Quando parliamo di auto elettrica intendiamo un modello di automobile che possiede un motore elettrico che viene alimentato da una fonte primaria di energia chimica, che va a concentrarsi all’interno di una o più batterie, in questo modo l’energia chimica arriva al motore sotto forma di energia elettrica.
A differenza dei motori a combustione interna le macchine elettriche, in base al contesto in cui vengono utilizzate, possiedono una maggiore oppure una minore efficienza energetica, inoltre questi veicoli presentano anche delle caratteristiche molto svantaggiose che consistono nell’avere una limitata autonomia tra una ricarica e l’altra, un tempo di ricarica veramente troppo elevato e una durata minima delle batterie.
Nel corso degli anni gli sviluppatori hanno cercato di sopperire alle limitazioni derivate da queste peculiarità, infatti grazie al continuo avanzare della ricerca sulle batterie ricaricabili e l’impiego delle nuove tecnologie è stato possibile non solo potenziare la vita e l’autonomia delle batterie ma anche di ridurne i tempi di ricarica.

La tassa di possesso per le auto elettriche
Tutte le persone che possiedono un veicolo sono tenute al pagamento annuale della tassa di possesso, ovvero il bollo auto ma chi ha acquistato un’automobile non inquinante ha diritto di usufruire delle agevolazioni e degli ecoincentivi su base regionale previste dalla Legge italiana, che consentono a tutti i proprietari di auto ibride ed elettriche di beneficiare dell’esenzione dal versamento della tassa di bollo.
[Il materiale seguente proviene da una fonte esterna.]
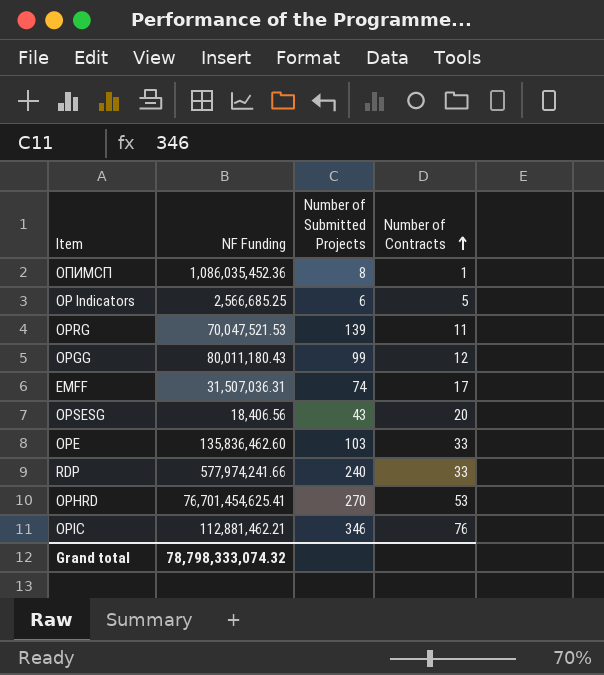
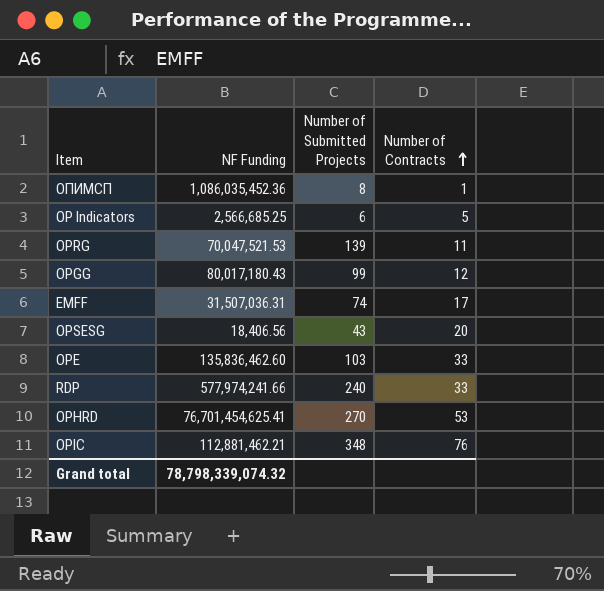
OPGG | NF Funding: 80,011,180.43 -> 80,017,180.43
OPIC | Number of Submitted Projects: 346 -> 348
Grand total | NF Funding: 78,798,333,074.32 -> 78,798,339,074.32

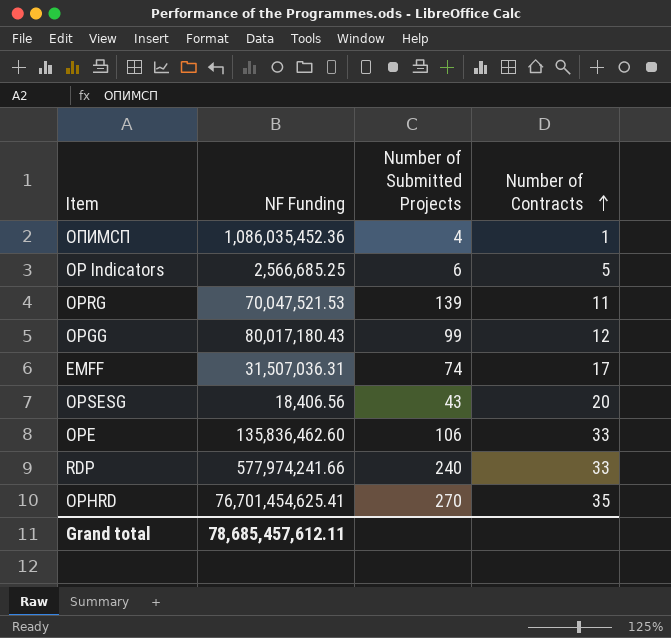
row OPIC: 112,881,462.21 | 348 | 76 -> none
ОПИМСП | Number of Submitted Projects: 8 -> 4
OPE | Number of Submitted Projects: 103 -> 106
OPHRD | Number of Contracts: 53 -> 35
Grand total | NF Funding: 78,798,339,074.32 -> 78,685,457,612.11

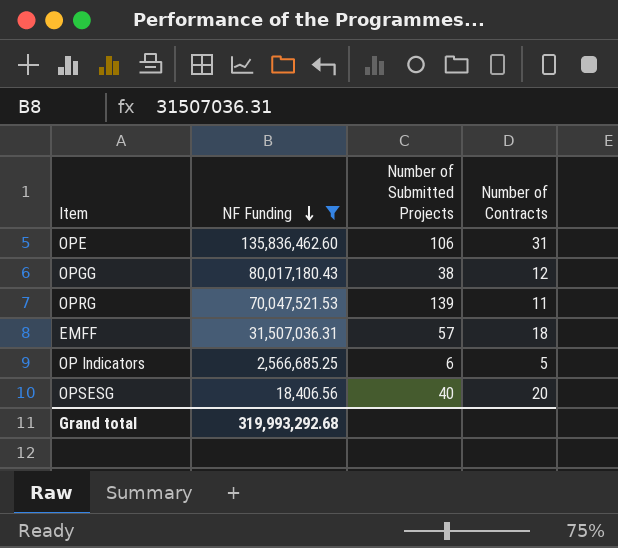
filter: none -> NF Funding <= 135,836,462.60
row order: Number of Contracts ascending -> NF Funding descending
OPE | Number of Contracts: 33 -> 31
OPGG | Number of Submitted Projects: 99 -> 38
EMFF | Number of Submitted Projects: 74 -> 57
EMFF | Number of Contracts: 17 -> 18
OPSESG | Number of Submitted Projects: 43 -> 40
Grand total | NF Funding: 78,685,457,612.11 -> 319,993,292.68

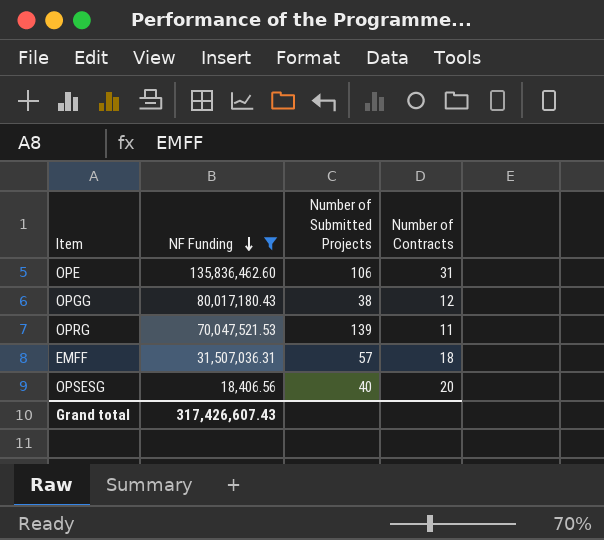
row OP Indicators: 2,566,685.25 | 6 | 5 -> none
Grand total | NF Funding: 319,993,292.68 -> 317,426,607.43

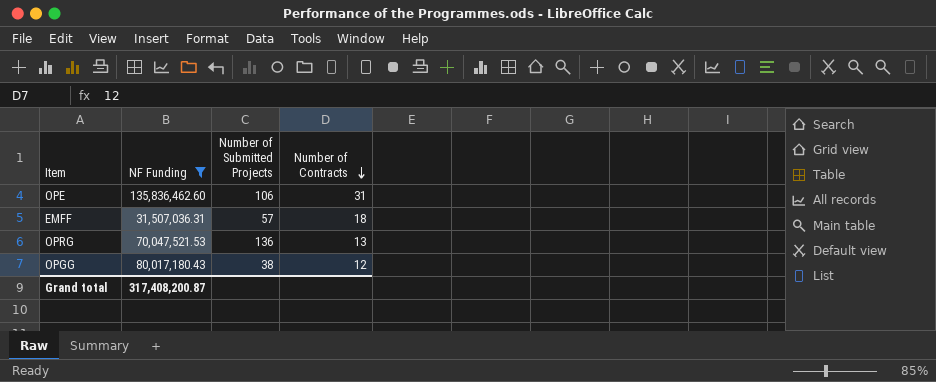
row order: NF Funding descending -> Number of Contracts descending
row OPSESG: 18,406.56 | 40 | 20 -> none
OPRG | Number of Submitted Projects: 139 -> 136
OPRG | Number of Contracts: 11 -> 13
Grand total | NF Funding: 317,426,607.43 -> 317,408,200.87

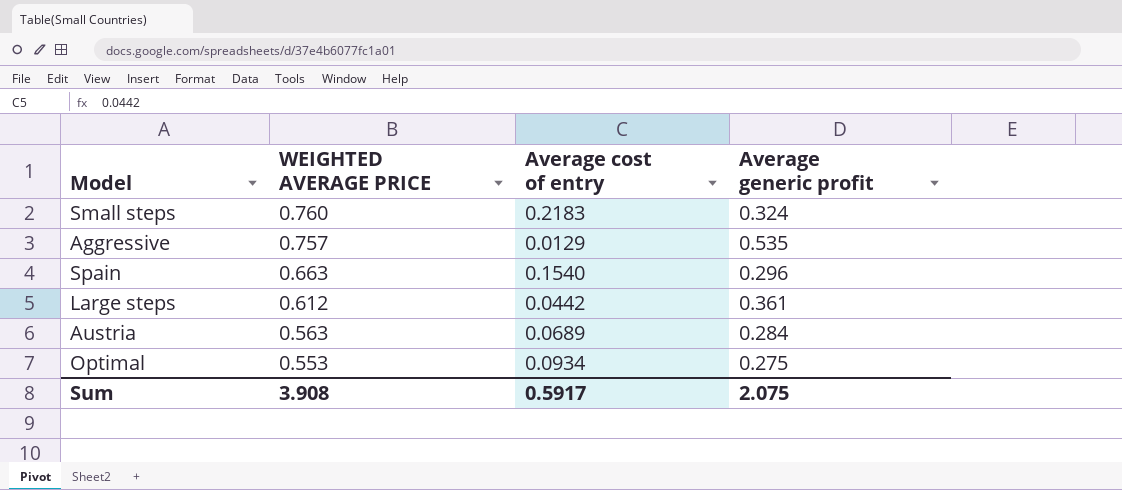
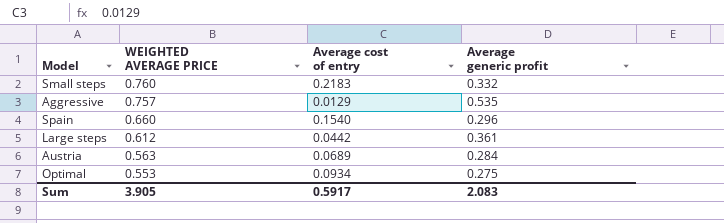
Small steps | Average generic profit: 0.324 -> 0.332
Spain | WEIGHTED AVERAGE PRICE: 0.663 -> 0.660
Sum | WEIGHTED AVERAGE PRICE: 3.908 -> 3.905
Sum | Average generic profit: 2.075 -> 2.083

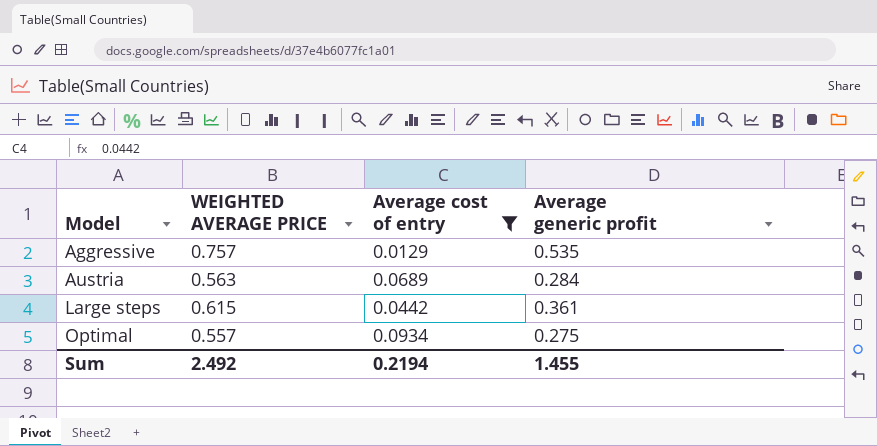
filter: none -> Average cost of entry <= 0.0934
row order: WEIGHTED AVERAGE PRICE descending -> Model ascending
Large steps | WEIGHTED AVERAGE PRICE: 0.612 -> 0.615
Optimal | WEIGHTED AVERAGE PRICE: 0.553 -> 0.557
Sum | WEIGHTED AVERAGE PRICE: 3.905 -> 2.492
Sum | Average cost of entry: 0.5917 -> 0.2194
Sum | Average generic profit: 2.083 -> 1.455

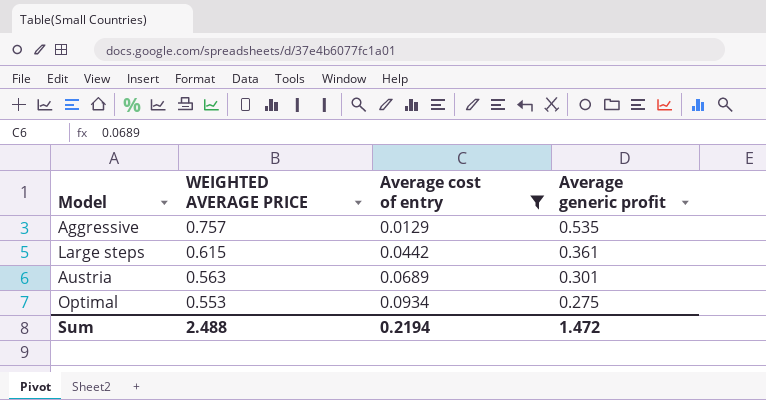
row order: Model ascending -> WEIGHTED AVERAGE PRICE descending
Austria | Average generic profit: 0.284 -> 0.301
Optimal | WEIGHTED AVERAGE PRICE: 0.557 -> 0.553
Sum | WEIGHTED AVERAGE PRICE: 2.492 -> 2.488
Sum | Average generic profit: 1.455 -> 1.472

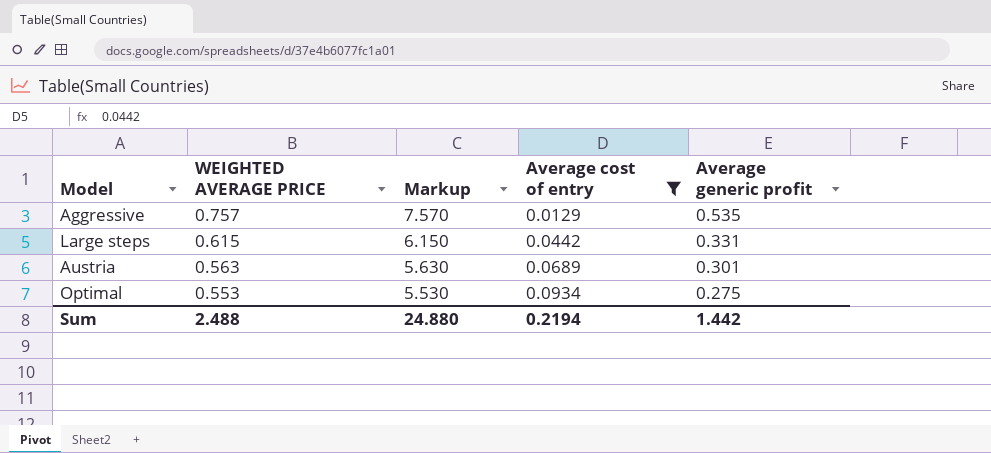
column Markup | formula: none -> [WEIGHTED AVERAGE PRICE] * 10
Large steps | Average generic profit: 0.361 -> 0.331
Sum | Average generic profit: 1.472 -> 1.442

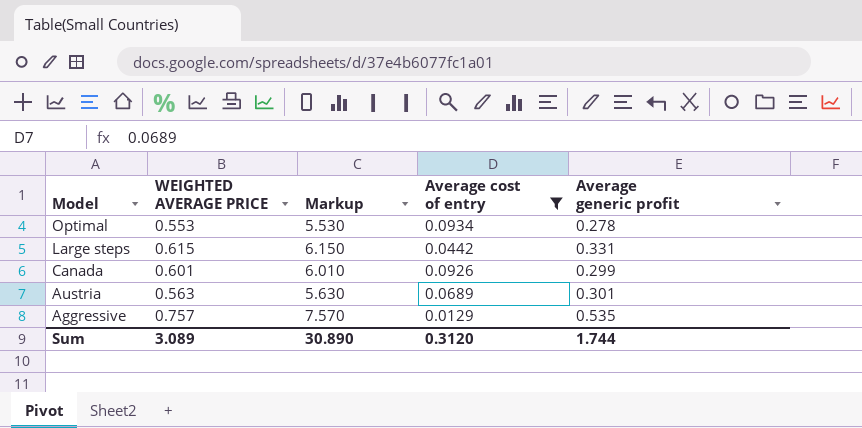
row order: WEIGHTED AVERAGE PRICE descending -> Model descending
Optimal | Average generic profit: 0.275 -> 0.278
row Canada: none -> 0.601 | 6.010 | 0.0926 | 0.299
Sum | WEIGHTED AVERAGE PRICE: 2.488 -> 3.089
Sum | Markup: 24.880 -> 30.890
Sum | Average cost of entry: 0.2194 -> 0.3120
Sum | Average generic profit: 1.442 -> 1.744

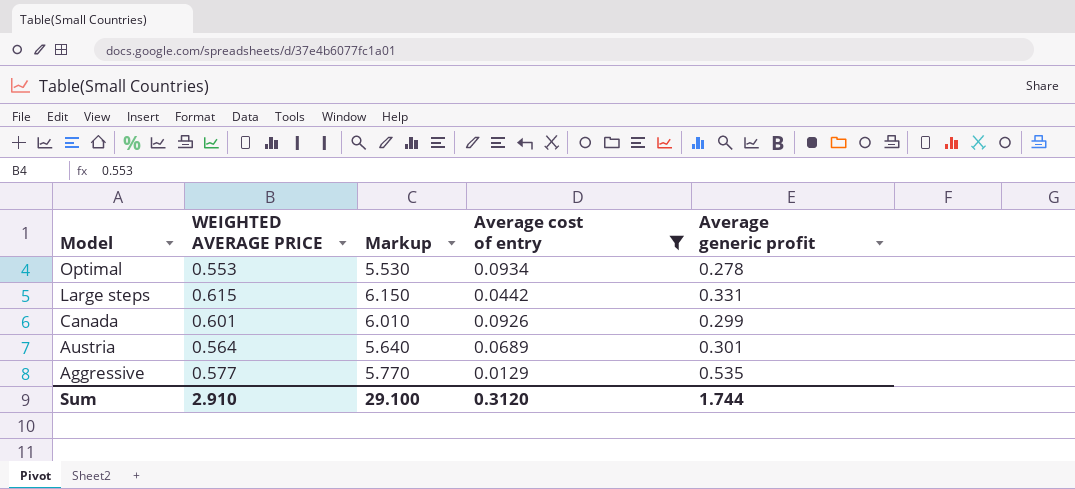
Austria | WEIGHTED AVERAGE PRICE: 0.563 -> 0.564
Austria | Markup: 5.630 -> 5.640
Aggressive | WEIGHTED AVERAGE PRICE: 0.757 -> 0.577
Aggressive | Markup: 7.570 -> 5.770
Sum | WEIGHTED AVERAGE PRICE: 3.089 -> 2.910
Sum | Markup: 30.890 -> 29.100

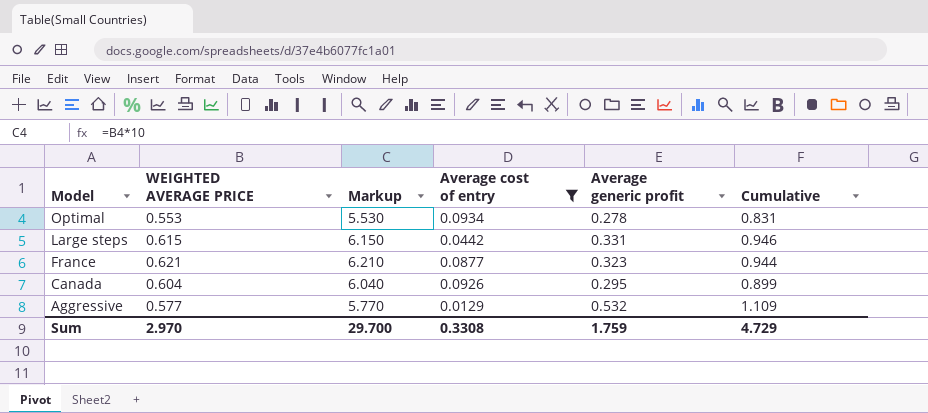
column Cumulative | formula: none -> [WEIGHTED AVERAGE PRICE] + [Average generic profit]
row Austria: 0.564 | 5.640 | 0.0689 | 0.301 -> none
row France: none -> 0.621 | 6.210 | 0.0877 | 0.323 | 0.944
Canada | WEIGHTED AVERAGE PRICE: 0.601 -> 0.604
Canada | Markup: 6.010 -> 6.040
Canada | Average generic profit: 0.299 -> 0.295
Aggressive | Average generic profit: 0.535 -> 0.532
Sum | WEIGHTED AVERAGE PRICE: 2.910 -> 2.970
Sum | Markup: 29.100 -> 29.700
Sum | Average cost of entry: 0.3120 -> 0.3308
Sum | Average generic profit: 1.744 -> 1.759

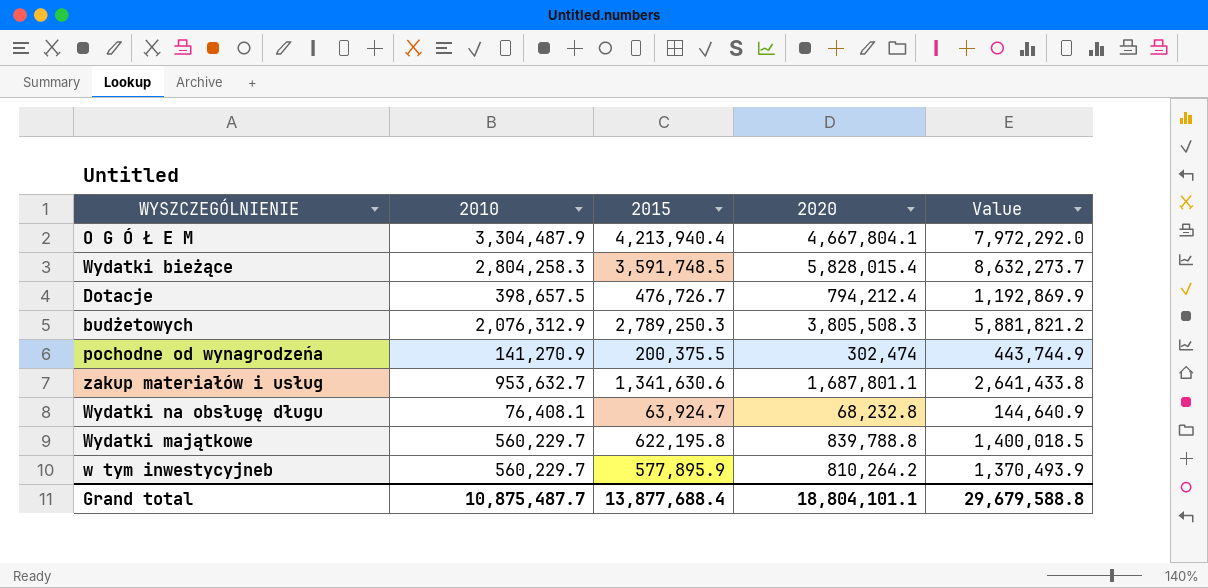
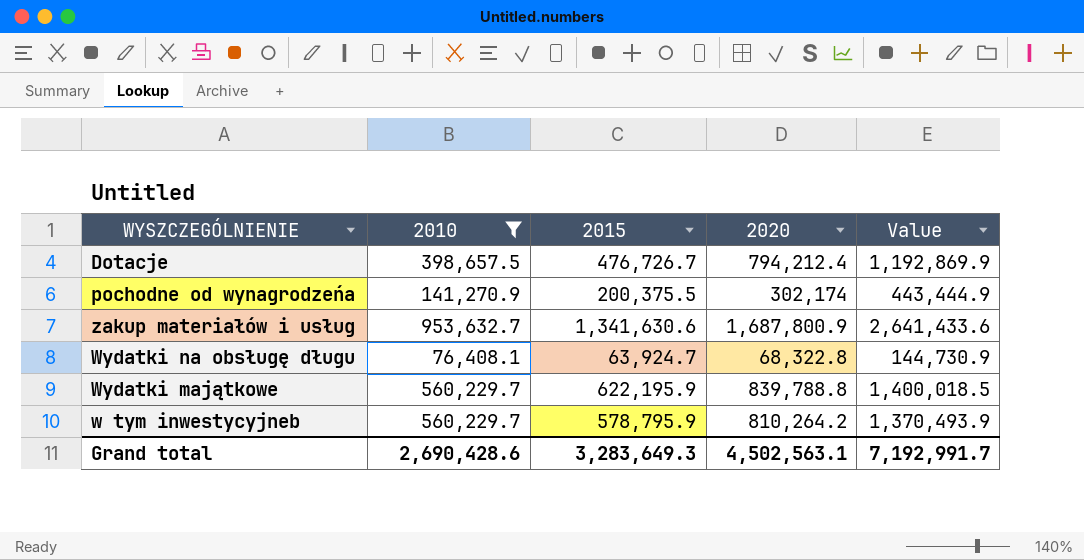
filter: none -> 2010 <= 953,632.7
pochodne od wynagrodzeńa | 2020: 302,474 -> 302,174
pochodne od wynagrodzeńa | Value: 443,744.9 -> 443,444.9
zakup materiałów i usług | 2020: 1,687,801.1 -> 1,687,800.9
zakup materiałów i usług | Value: 2,641,433.8 -> 2,641,433.6
Wydatki na obsługę długu | 2020: 68,232.8 -> 68,322.8
Wydatki na obsługę długu | Value: 144,640.9 -> 144,730.9
Wydatki majątkowe | 2015: 622,195.8 -> 622,195.9
w tym inwestycyjneb | 2015: 577,895.9 -> 578,795.9
Grand total | 2010: 10,875,487.7 -> 2,690,428.6
Grand total | 2015: 13,877,688.4 -> 3,283,649.3
Grand total | 2020: 18,804,101.1 -> 4,502,563.1
Grand total | Value: 29,679,588.8 -> 7,192,991.7

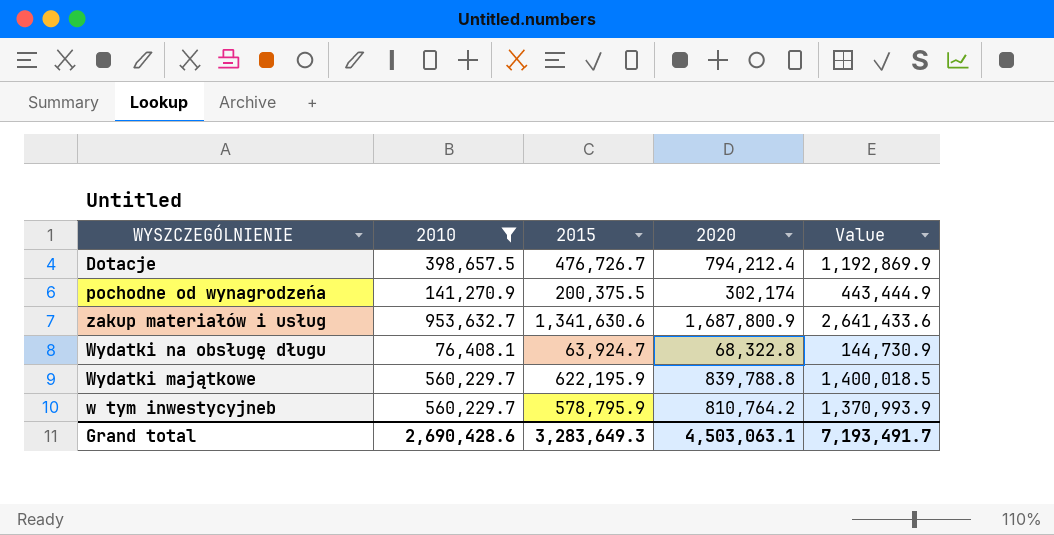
w tym inwestycyjneb | 2020: 810,264.2 -> 810,764.2
w tym inwestycyjneb | Value: 1,370,493.9 -> 1,370,993.9
Grand total | 2020: 4,502,563.1 -> 4,503,063.1
Grand total | Value: 7,192,991.7 -> 7,193,491.7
Visti i costi più alti che normalmente caratterizzano le autovetture elettriche, una soluzione utile è quella di cercare dei finanziamenti auto a tasso zero.
Essendo una tassa regionalizzata dal 1999 l’applicazione delle agevolazioni sul pagamento del bollo auto è a discrezione della Regione, attualmente l’esenzione è prevista per gli automobilisti di dieci Regioni italiane più due provincie:
- Campania, dove non si paga per i primi tre anni
- Emilia Romagna, dove dopo il primo periodo fisso l’esenzione si estende per i successivi due anni
- Lazio, dove non si paga per i successivi tre anni dall’immatricolazione del veicolo
- Liguria, dove dopo l’esenzione dal pagamento del primo bollo non si paga anche per i successivi quattro anni
- Lombardia, dove i veicoli di tipo plug-in (ricarica della batteria dalla colonnina) viene applicato uno sconto del 50%
- Marche, dove dopo il primo periodo fisso non si paga per i successivi cinque anni
- Puglia, dove dopo il primo periodo fisso anche per le categorie M1 e N1 non si paga per i successivi cinque anni
- Umbria, dove non si paga il primo bollo e nemmeno i successivi due
- Valle d’Aosta, dove per veicoli immatricolati dal 1° Gennaio 2017 al 31 Dicembre 2019 non si paga il primo bollo e nemmeno i successivi quattro
- Veneto, dove non si paga per i primi tre anni
- Bolzano, dove non si paga per i primi tre anni dall’immatricolazione
- Trento, dove non si paga per i primi cinque anni dall’immatricolazione
I modelli delle auto elettriche
Negli ultimi tempi, complici le normative Europee sempre più ferree che riguardano le immissioni rilasciate dai veicoli a combustione interne, l’utilizzo auto elettriche per i loro bassi consumi e per l’inquinamento pari allo zero sta registrando una significativa accelerata e proprio per questo le case automobilistiche nel listino del 2019 hanno pensato di inserirne una vasta gamma:
- Bmw i3
- Citroen C-Zero
- Citroen E-Mehari
- Hyundai Ioniq Eletric
- Kona Ev
- Jaguard I-Pace
- Kia Soul
- Smart Q
- Volkswagen Golf-e
- Mitsubishi i-MiEV
- Nissan Leaf
- Renault TWIZY
- Renault Zoe
- Tesla Model S
- Tesla Model X
- Volkswagen e-Up
Pro, contro e autonomia dell’auto elettrica
L’auto elettricha possiede il grande vantaggio di rilasciare delle emissioni pari allo zero, un pregio questo che le consente anche di evitare il blocco del traffico imposto sempre più frequentemente nelle grandi città per contrastare il problema dello smog, inoltre essendo un veicolo che viene alimentato ad energia e non a carburante ha un livello di costi e consumi veramente molto bassi e contenuti.
Tra gli aspetti negativi invece troviamo una ridotta autonomia delle batterie, infatti questa per le utilitarie si aggira intorno ai 150 km mentre per i veicoli più potenti dai 3 ai 400 km, uno grosso svantaggio che potrebbe rivelarsi veramente limitante per gli automobilisti in quanto le colonnine per caricare le batterie presenti in città sono decisamente in numero insufficiente e in autostrada invece sono quasi completamente assenti.